Aún podía oír la voz del señor Patrick fuera.
—¡Sé un hombre, Glogauer! ¡Sé un hombre, muchacho!
Karl tomó su papel de escribir y su bolígrafo. Sus lágrimas cayeron sobre el papel mientras escribía la carta a casa para su madre.
Fuera podía seguir oyendo el sonido de la vara golpeando contra la carne infantil.
El dolor en su muslo se hizo peor durante el día siguiente, y fue generalmente ignorado por los maestros y los demás chicos. Incluso la mujer que se suponía que era la «matrona» (la esposa de Patrick) le dijo que se ocupara de sí mismo, que la escaldadura no era nada.
Los dos días siguientes, antes de que su madre llegara para llevárselo del campamento, fueron los más miserables que hubiera sufrido nunca.
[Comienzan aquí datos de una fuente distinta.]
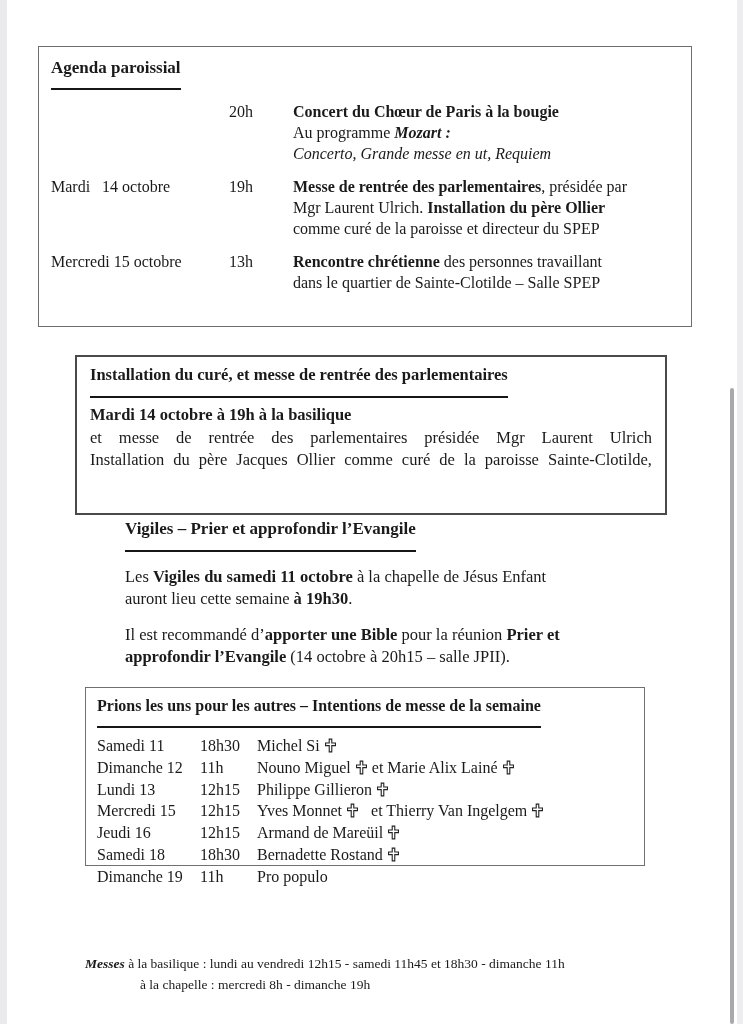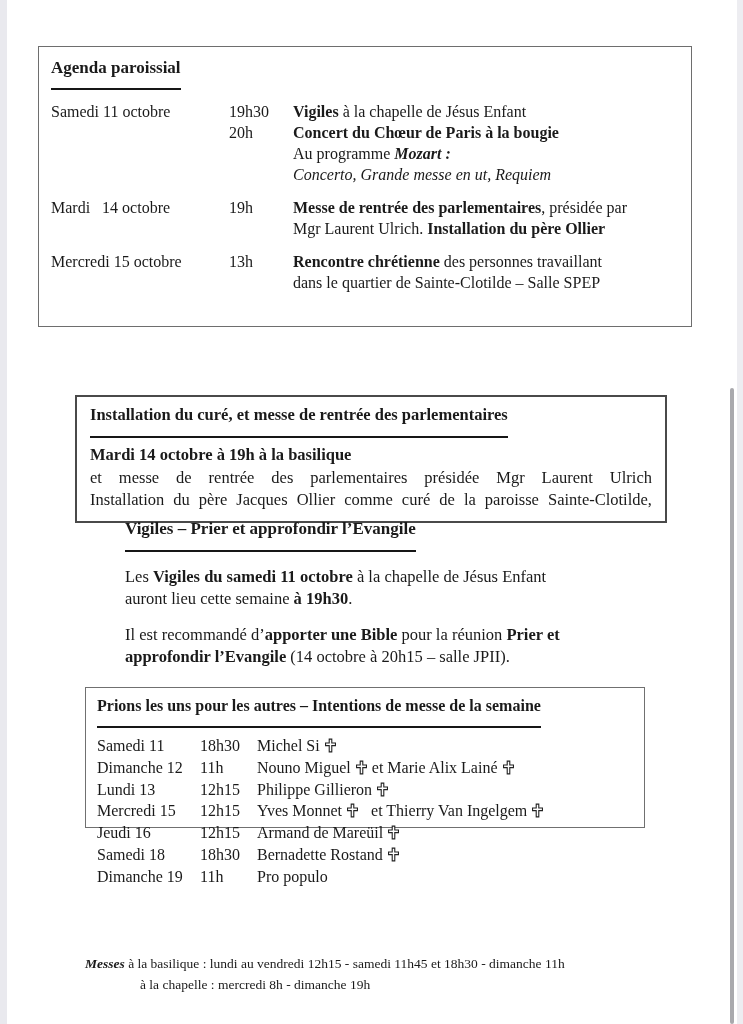"Samedi 11 octobre" div.arow { html: <div> <div>Samedi 11 octobre</div> <div>19h30</div> <div> <div><span>Vigiles</span><span> à la chapelle de Jésus Enfant</span></div> </div> </div> -> none }
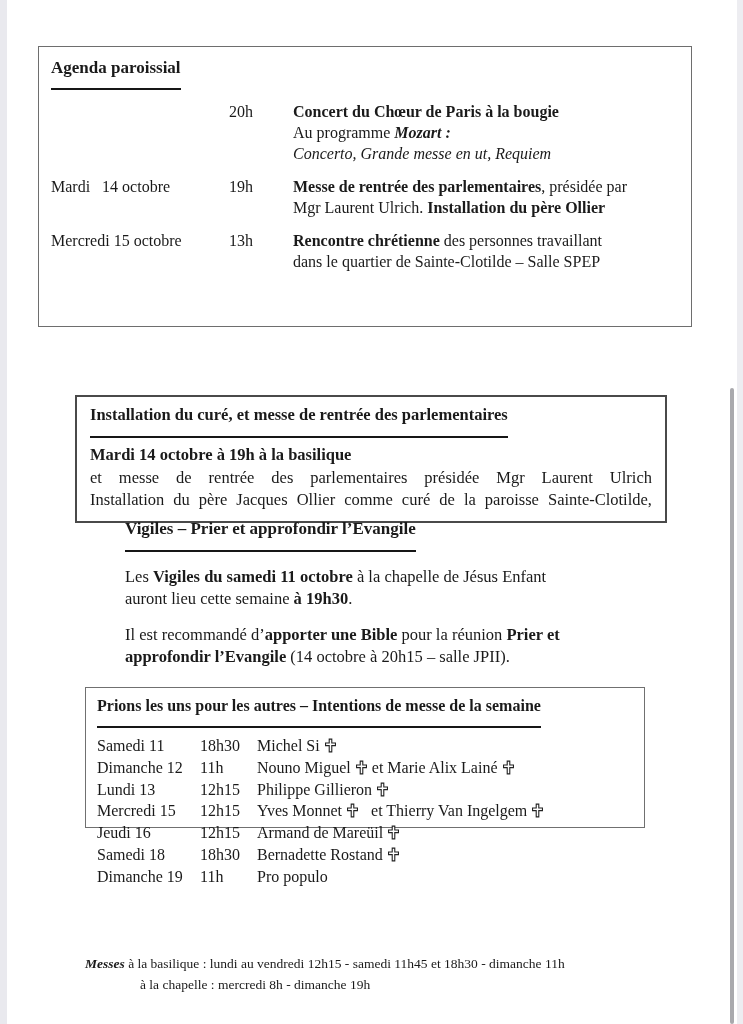"comme curé de la paroisse" div.dline { html: none -> <div><span>comme curé de la paroisse et directeur du SPEP</span></div> }
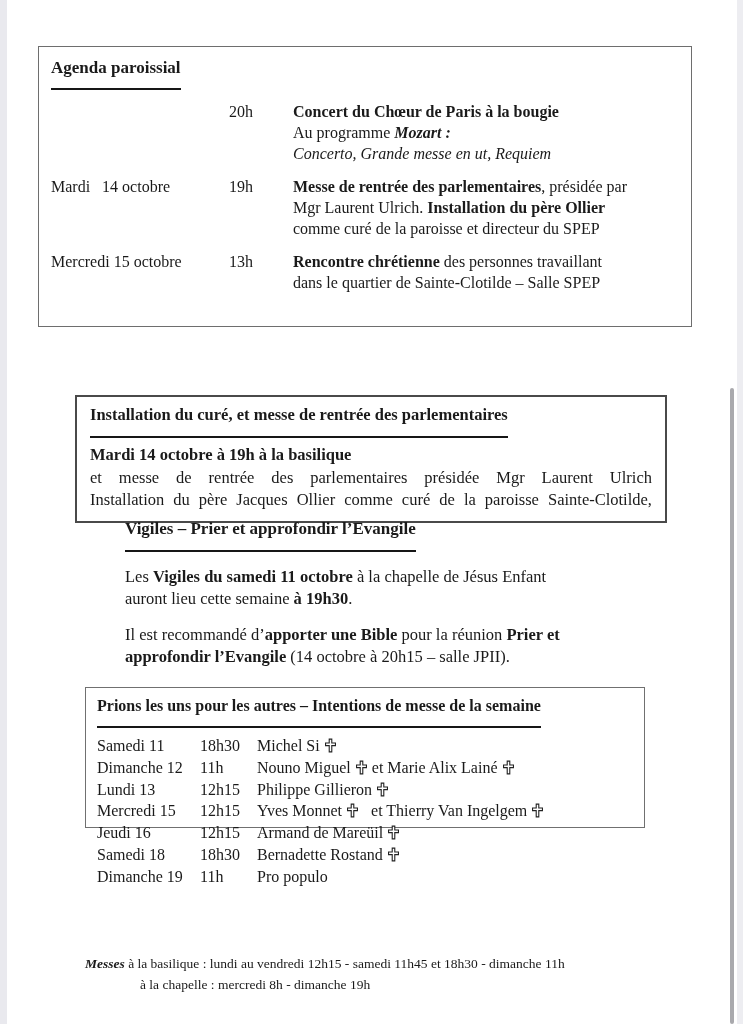"Installation du curé, et messe" .install-box { height: 128px -> 160px; margin-top: 40px -> none }
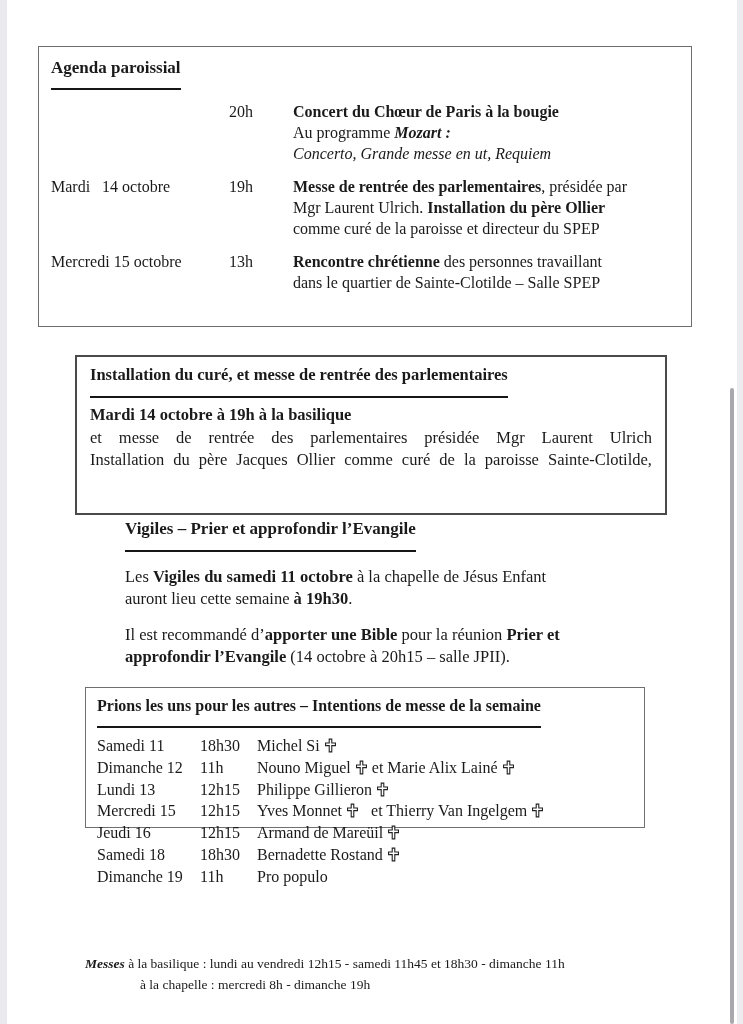"Prions les uns pour les" .intent-box { height: 141px -> 179px }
Poco antes de la llegada de su madre, la señora Patrick hizo un intento de cortar las ampollas con unas tijeras para las uñas, a fin de que no parecieran tan malas.
Su madre se lo llevó y luego escribió al señor Patrick para reclamarle que le devolviera su dinero y decirle que era repugnante la forma en que llevaba su campamento.
El maestro le respondió que no pensaba devolverle el dinero y que, si ella se lo preguntaba, señora, podía decirle que tenía a un alfeñique por hijo. «Si desea usted mi opinión —decía en la carta que leyó Karl cuando tuvo la oportunidad—, su hijo es un tanto afeminado».
Unos cuantos años más tarde, el señor Patrick, su esposa y su personal eran enjuiciados y enviados a prisión por sus diversos actos de sadismo durante los campamentos de verano que dirigían en la isla de Wight.